Beginning with the line that includes "color: #0369a1 ->" and ending with the last line, print the records exactly, leaving every picture out.

=== Begin Enclosure ===

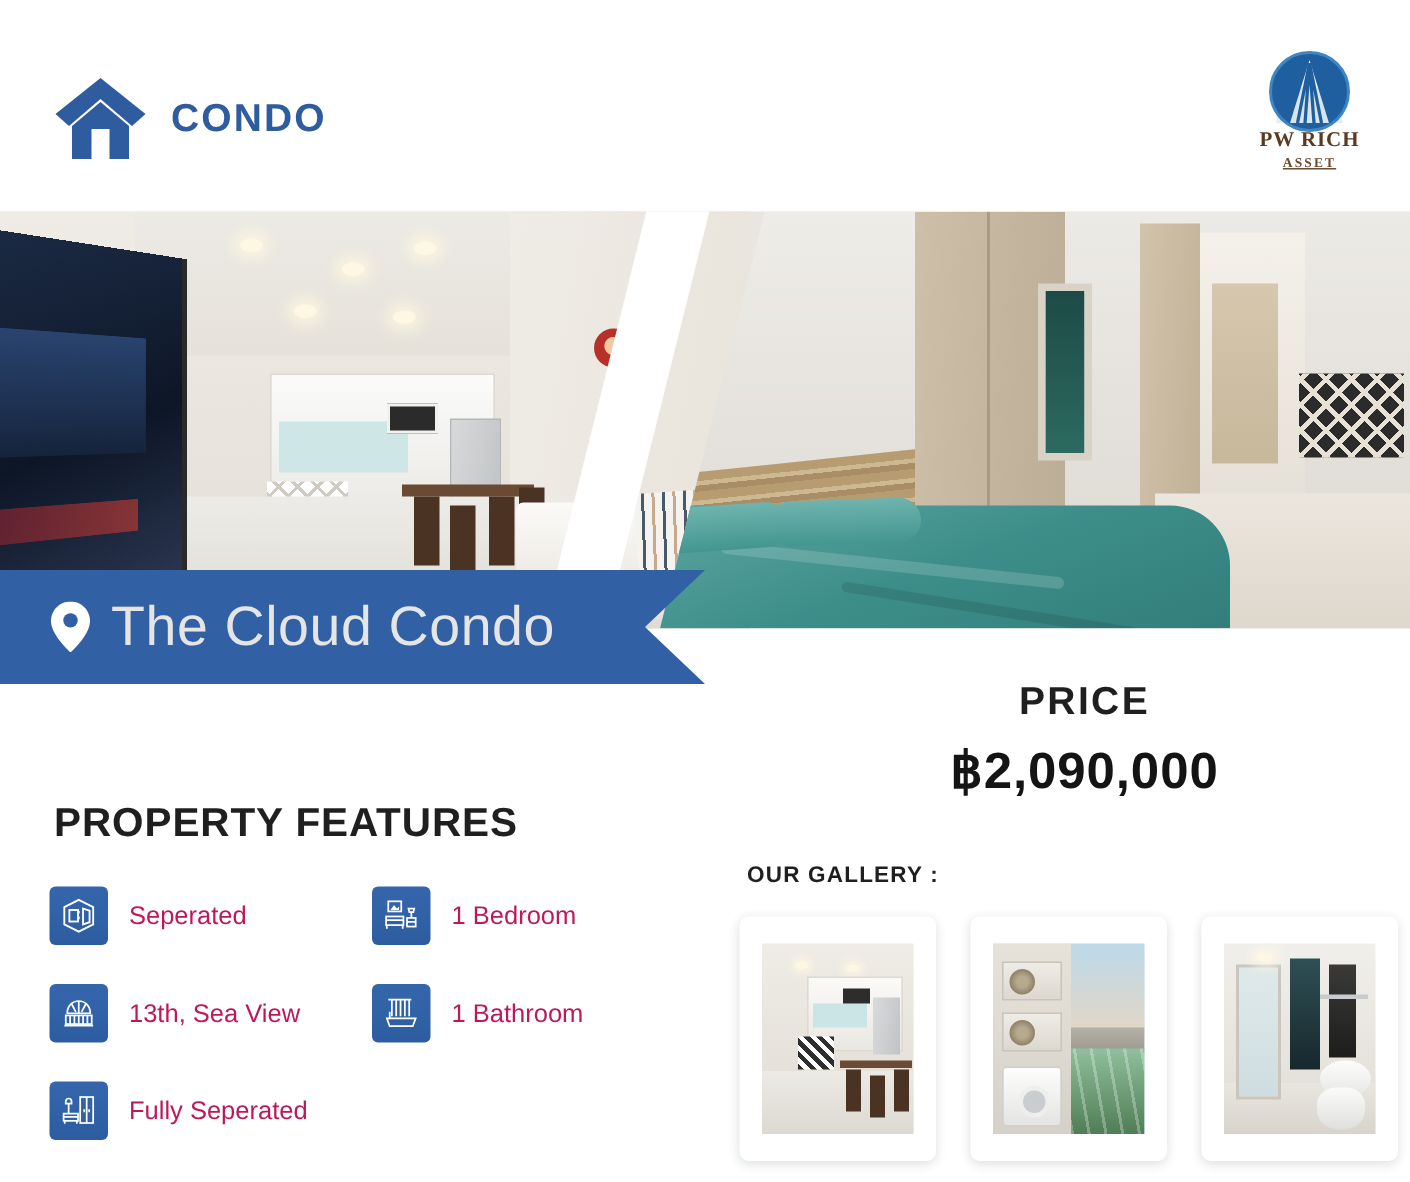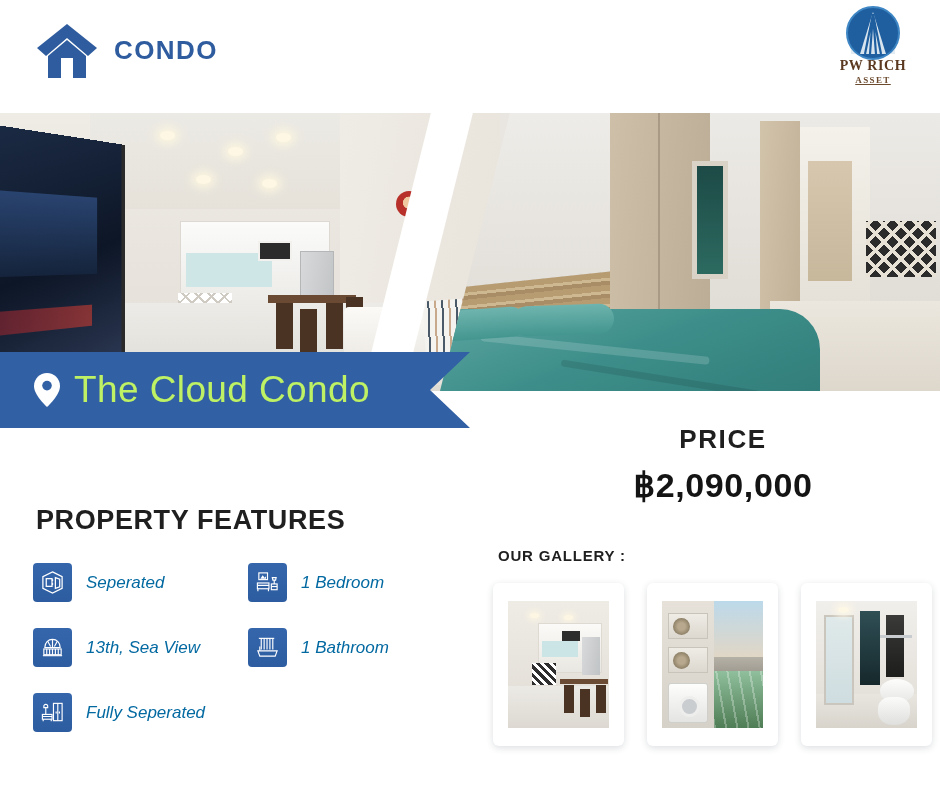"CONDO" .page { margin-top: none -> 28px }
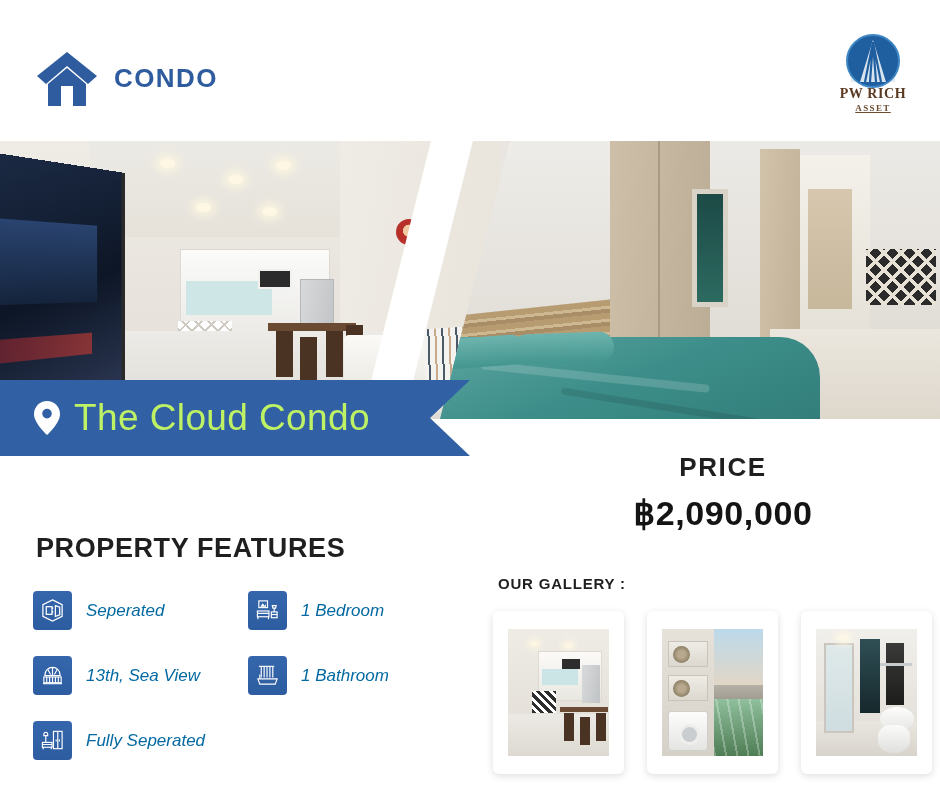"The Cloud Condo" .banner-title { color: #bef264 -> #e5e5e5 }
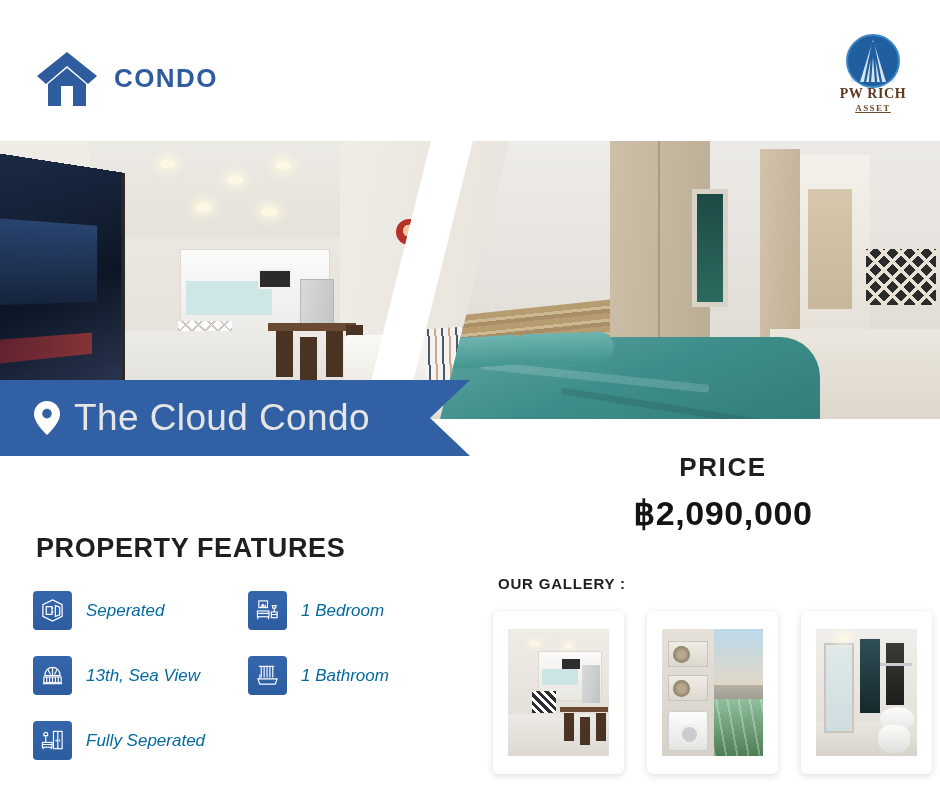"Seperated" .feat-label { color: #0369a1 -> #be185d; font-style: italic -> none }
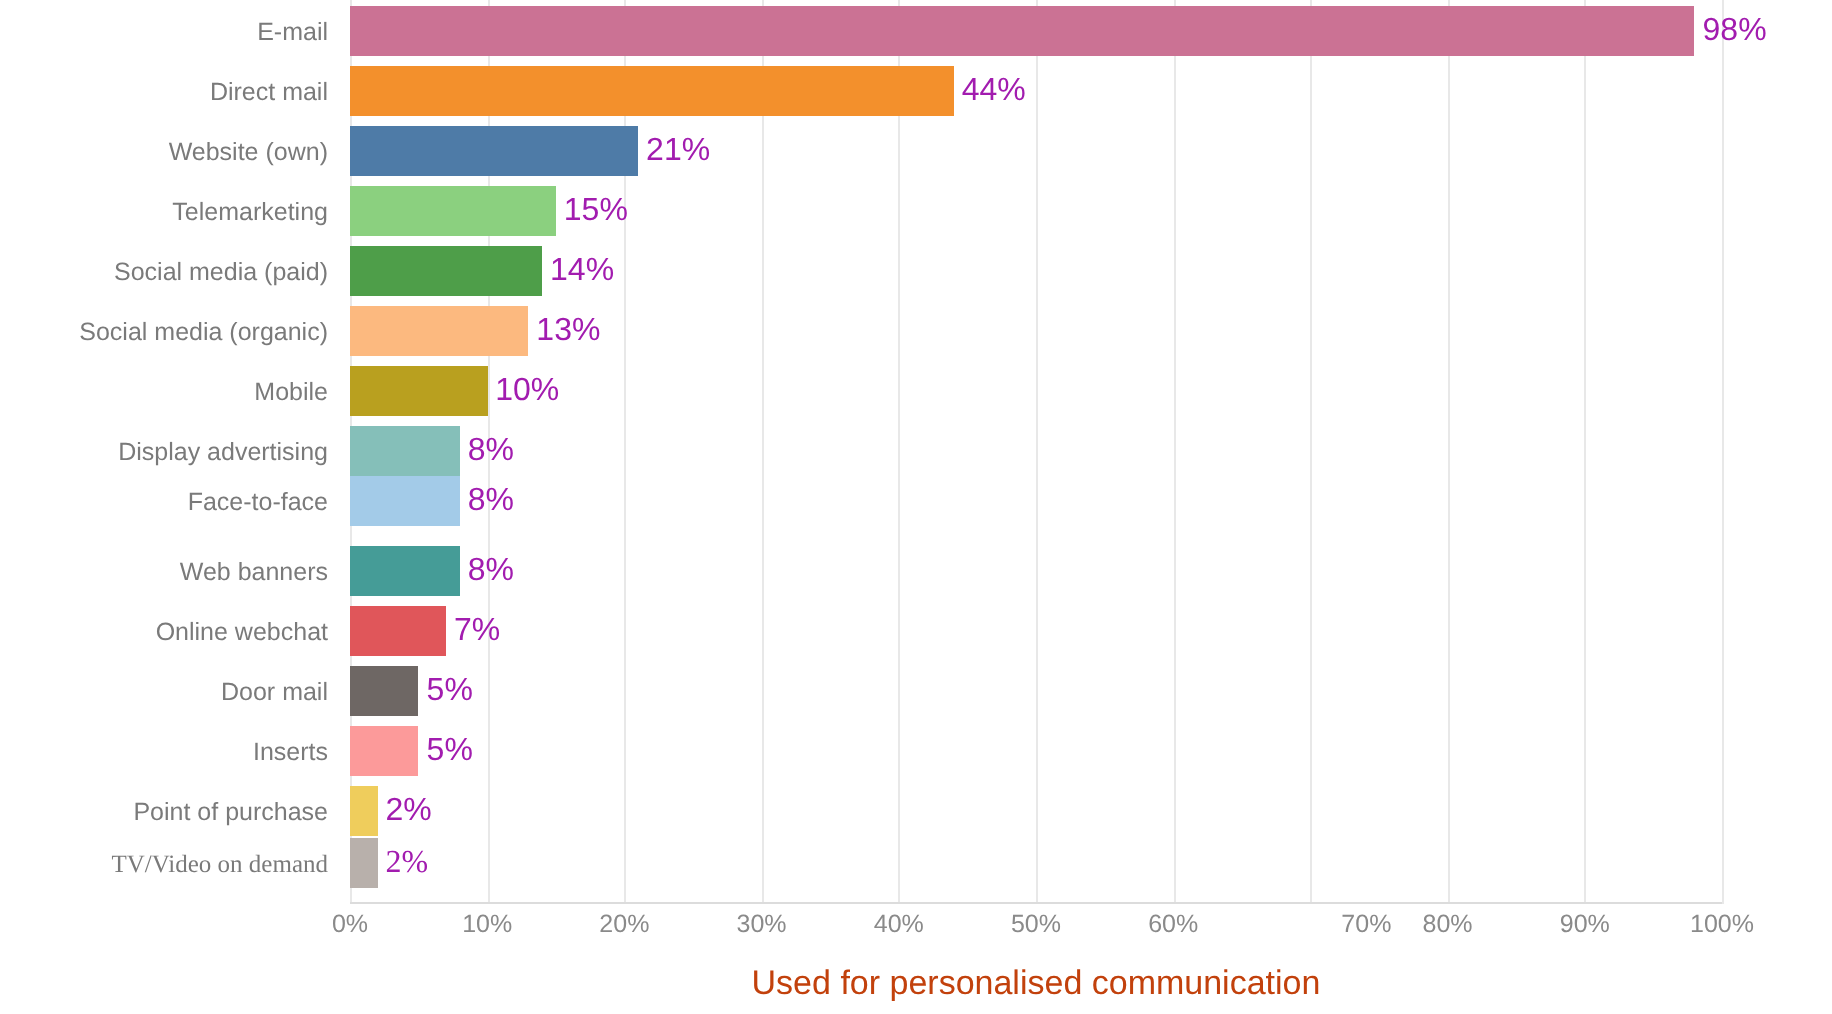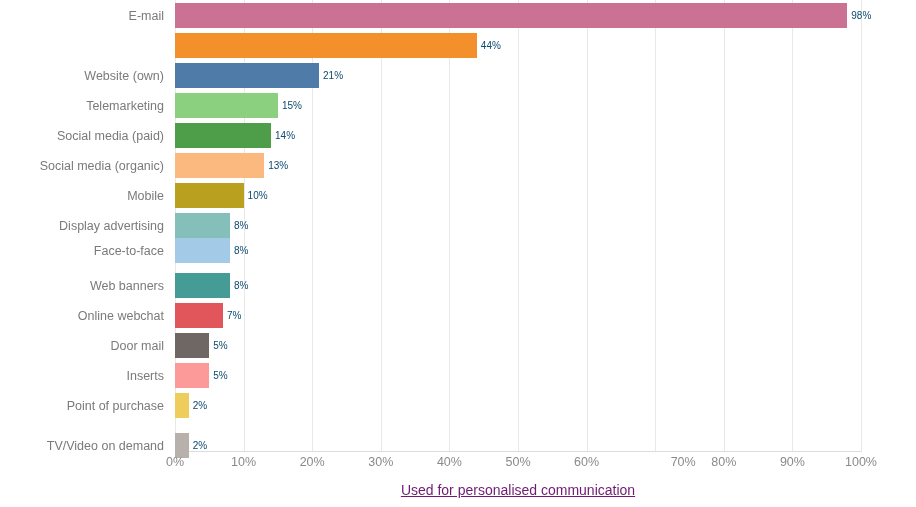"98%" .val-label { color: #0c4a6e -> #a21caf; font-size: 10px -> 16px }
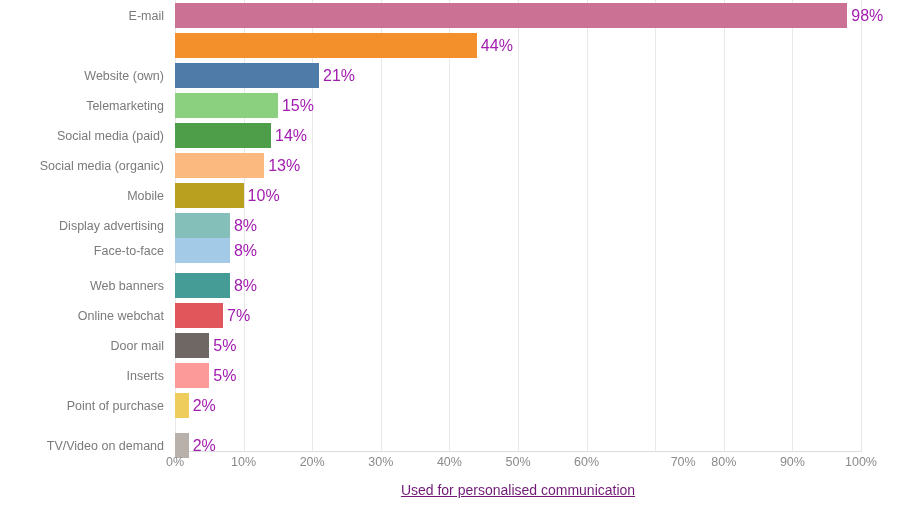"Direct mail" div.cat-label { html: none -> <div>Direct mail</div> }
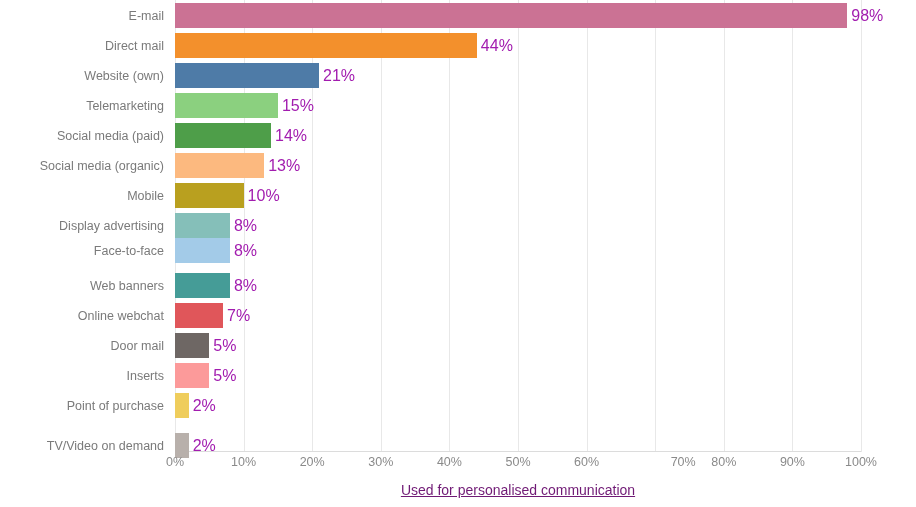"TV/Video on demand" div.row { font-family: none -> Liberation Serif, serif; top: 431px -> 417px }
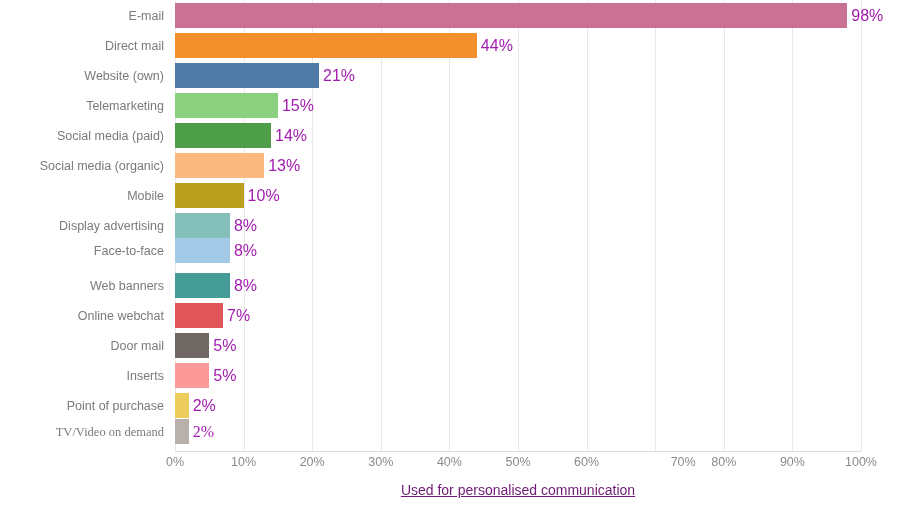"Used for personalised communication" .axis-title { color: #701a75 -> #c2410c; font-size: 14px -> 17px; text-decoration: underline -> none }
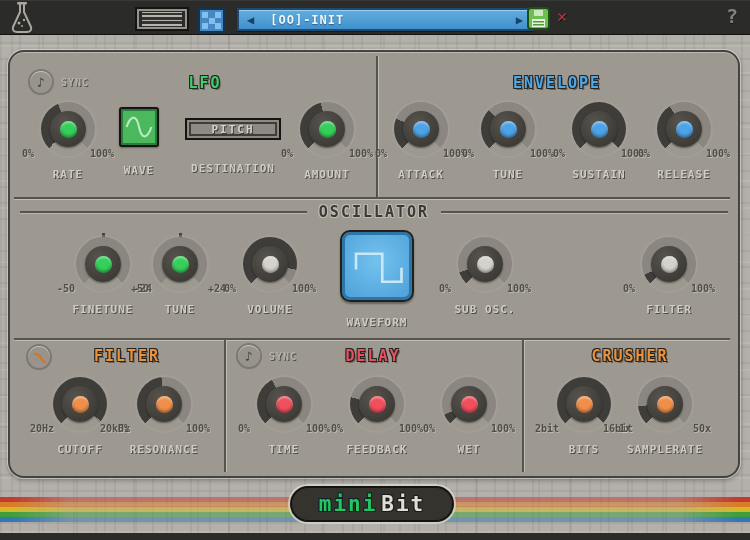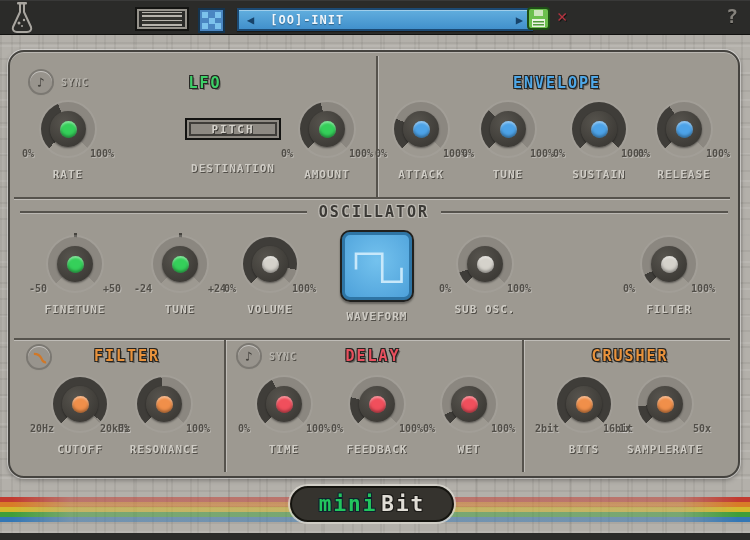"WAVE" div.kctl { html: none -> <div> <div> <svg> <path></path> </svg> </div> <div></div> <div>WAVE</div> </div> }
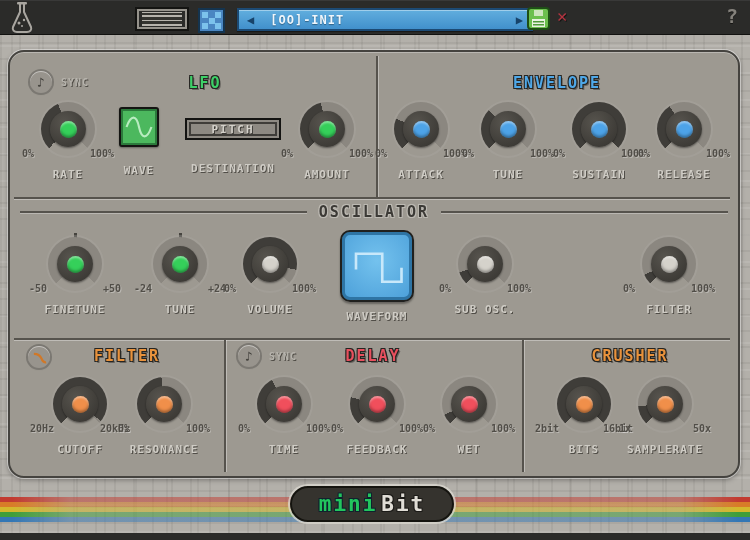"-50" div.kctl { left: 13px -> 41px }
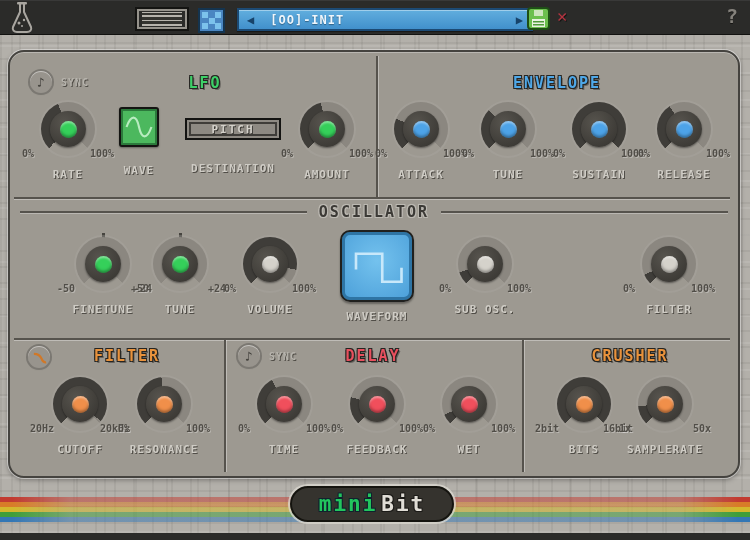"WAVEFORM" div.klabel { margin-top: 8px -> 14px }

=== End Enclosure ===

Answer area —
"Seperated" .feat-label { color: #0369a1 -> #be185d; font-style: italic -> none }
"98%" .val-label { color: #0c4a6e -> #a21caf; font-size: 10px -> 16px }
"Direct mail" div.cat-label { html: none -> <div>Direct mail</div> }
"TV/Video on demand" div.row { font-family: none -> Liberation Serif, serif; top: 431px -> 417px }
"Used for personalised communication" .axis-title { color: #701a75 -> #c2410c; font-size: 14px -> 17px; text-decoration: underline -> none }
"WAVE" div.kctl { html: none -> <div> <div> <svg> <path></path> </svg> </div> <div></div> <div>WAVE</div> </div> }
"-50" div.kctl { left: 13px -> 41px }
"WAVEFORM" div.klabel { margin-top: 8px -> 14px }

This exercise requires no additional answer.